I have ful many evel vságes
Off drynkës and off beveráges,
Wherby I makë (her and yonder,)
ffrendys for to parte assonder;
ffor, with fals coniurysouns
And with myn incantacïouns,
And many dyuers enchauntëment,
Sondry folk ben offtë shent.
And, with dyuers crafftys ek,
I kan makë men ful sek;
And somme also ful cursydly
ffor to deyë sodeynly.

So far as I know, no modern English version of this work exists, but it is not that difficult to make out the gist of things. "Sorcery" declares her name to be "Bythálassus ... which is to say, a famous peril of the sea." This is a fairly obscure reference, possibly, to the "five perils in the sea", three of which are the much better known Charybdis, Scylla and the Sirens, with the fourth being Bythálassus and the fifth, possibly, is Circe. If you are curious about this, see Katharine Beatrice Locock's Introduction in her The Pilgrimage of the Life of Man: Text Ed. from 3 fifteenth-century mss. in the British Museum.
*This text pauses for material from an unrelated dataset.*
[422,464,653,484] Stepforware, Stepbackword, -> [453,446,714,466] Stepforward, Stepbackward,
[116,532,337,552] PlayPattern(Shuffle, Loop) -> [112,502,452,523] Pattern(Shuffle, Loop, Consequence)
But then Bythálassus goes on to say that she is also known as "Sortylege or Sorcerye". Under this guise she is held in "gret dyffame" by some, but she proudly insists that "they hatë me nat alle; I am be-lovyd, bothe ffer and ner." She then goes on to explain that she works by means of "diverse words and images, ointments and herbages." I'm not sure what "gathered in constellations" means precisely, but it is obviously a reference to astrology, as is "for I observe the seasons, and make of them elections after my opinion."
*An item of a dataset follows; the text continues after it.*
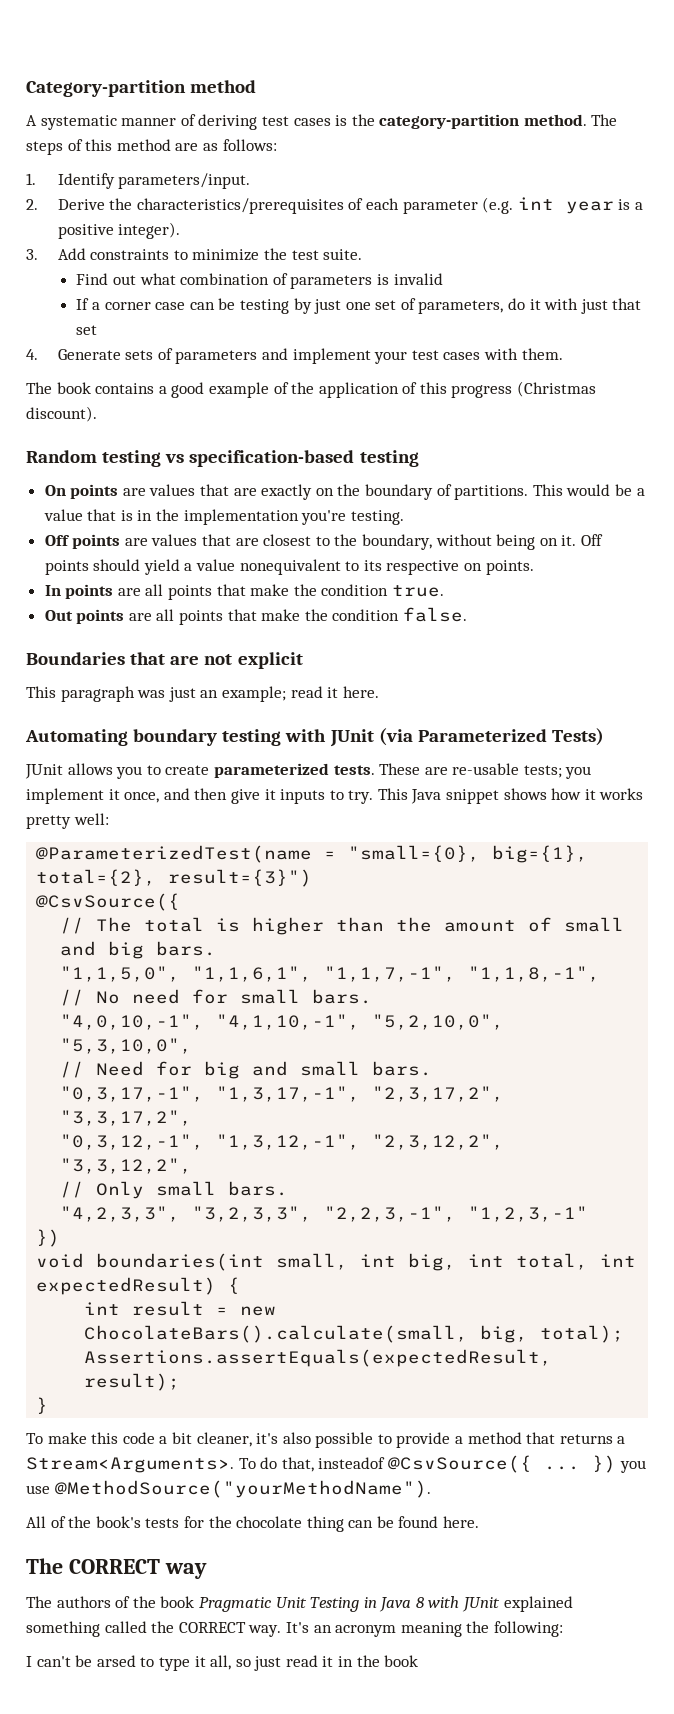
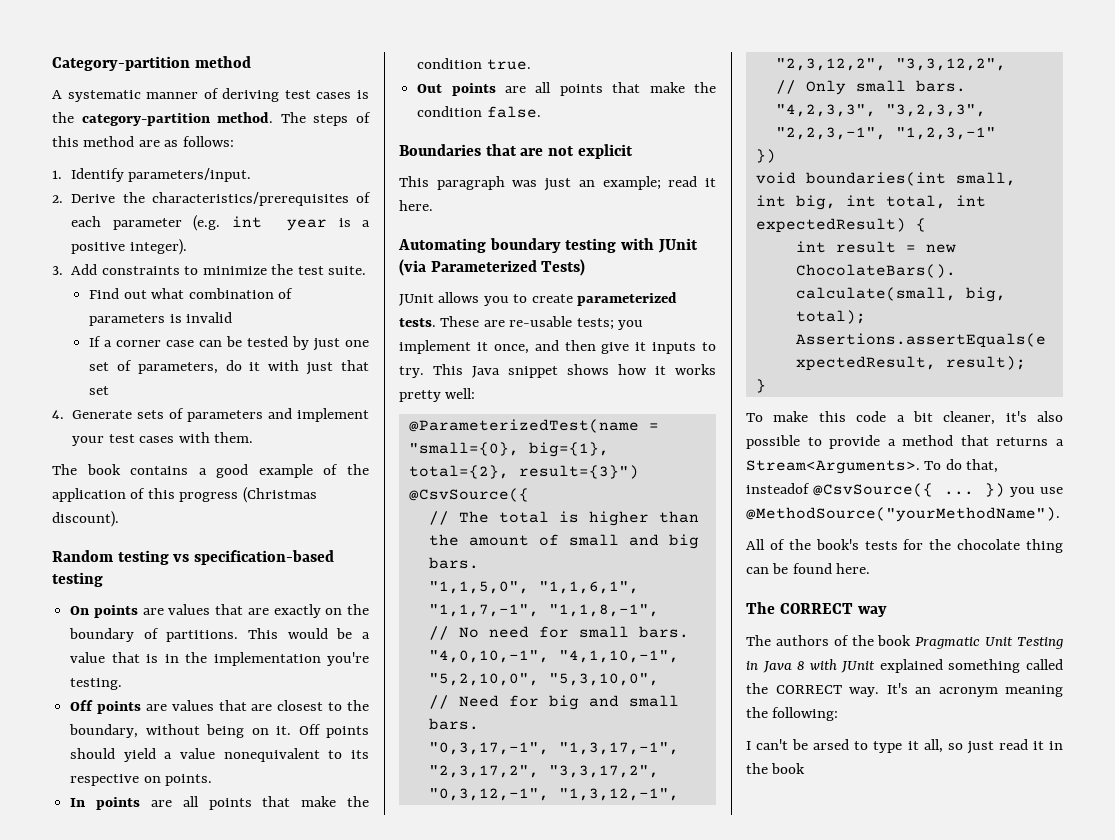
[239,299,289,314] testing -> [247,336,289,347] tested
Then she declares: "And ‘Maleffycë’, folkes alle, Off ryght, they shuldë me so calle." She then returns to listing her areas of magical expertise, which include the ability to produce various "drynkës" and  "beveráges", and mastery of "coniurysouns", "incantacïouns", and "enchauntëment". With her great magical skills, she is able to curse her enemies with diseases and even cause them to die suddenly.
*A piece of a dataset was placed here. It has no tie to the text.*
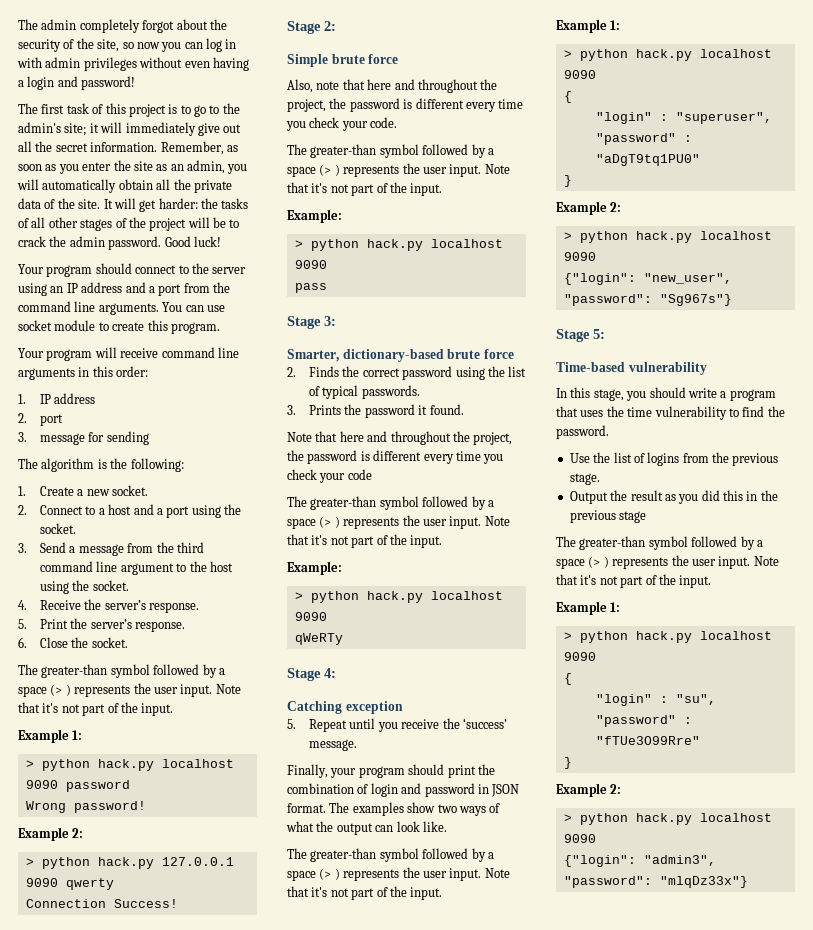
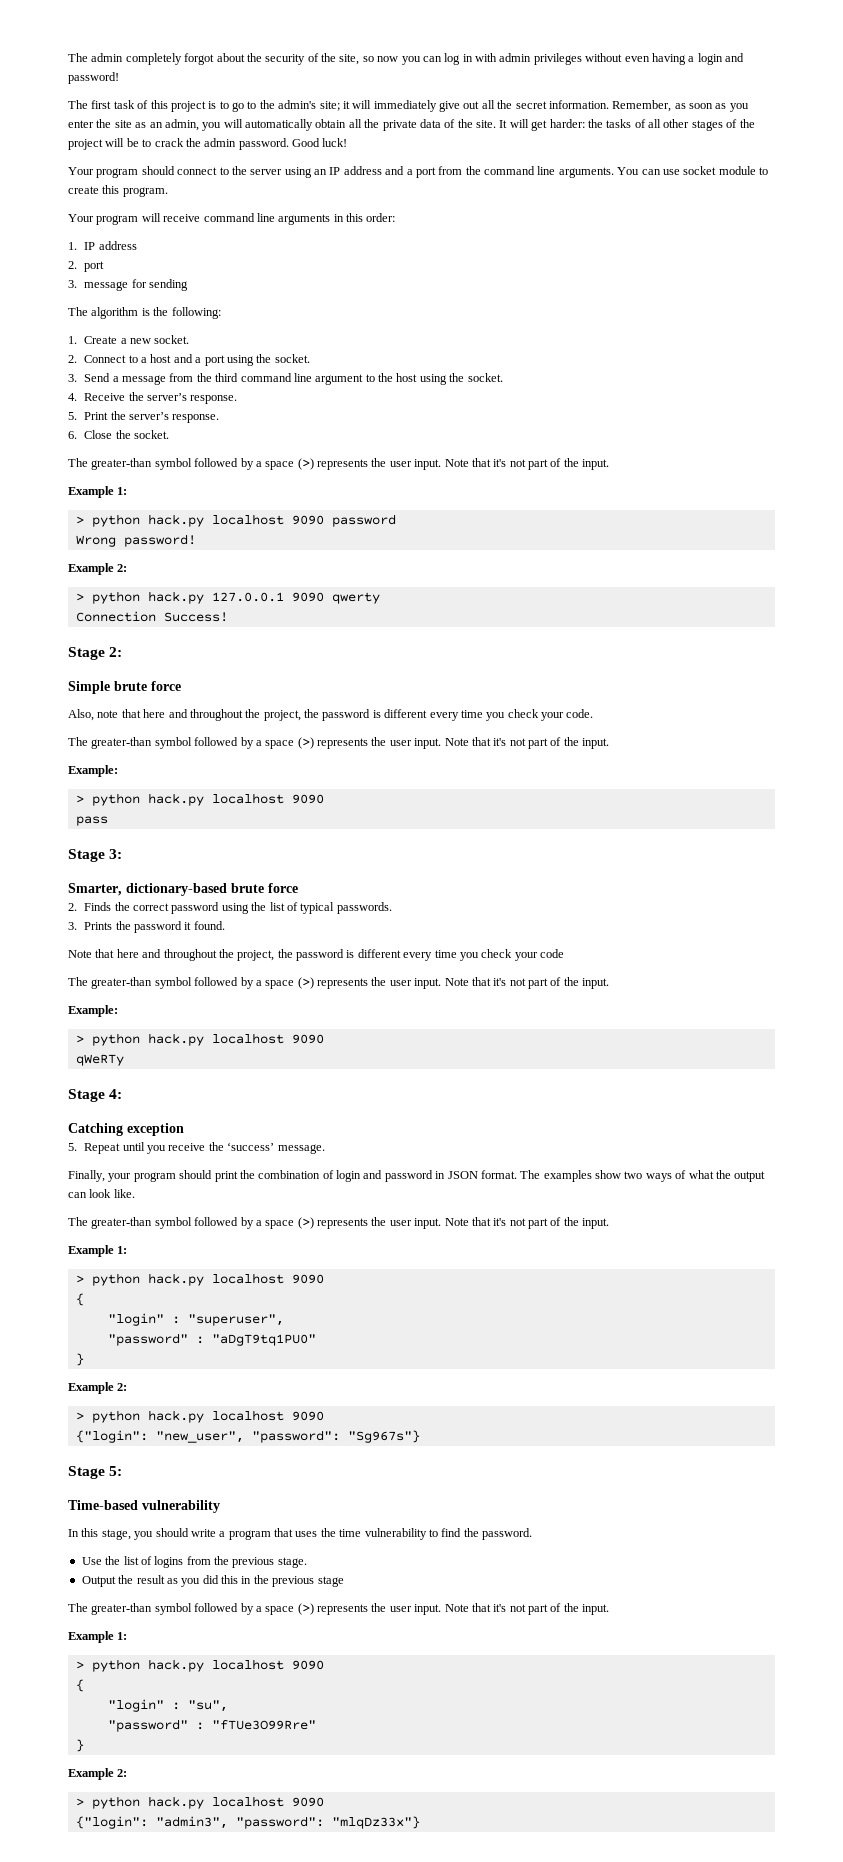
[50,684,71,696] (> ) -> [297,458,314,470] (>)
[319,164,340,176] (> ) -> [297,737,314,749] (>)
[319,516,340,528] (> ) -> [297,977,314,989] (>)
[319,868,340,880] (> ) -> [297,1217,314,1229] (>)
[588,556,609,568] (> ) -> [297,1603,314,1615] (>)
The important thing in all of this is that we see that the medieval Christian conception of maleficium was not associated with Witchcraft, but rather with Magic generally, explicitly inclusive of divination, potion making, and incantations. It is also quite significant that a close relationship between maleficium and Heatheny is strongly implied by the way in which the Pilgrim's confrontation with Idolatry, in the immediately preceding section, seamlessly transitions to the encounter with diabolical Sorcery.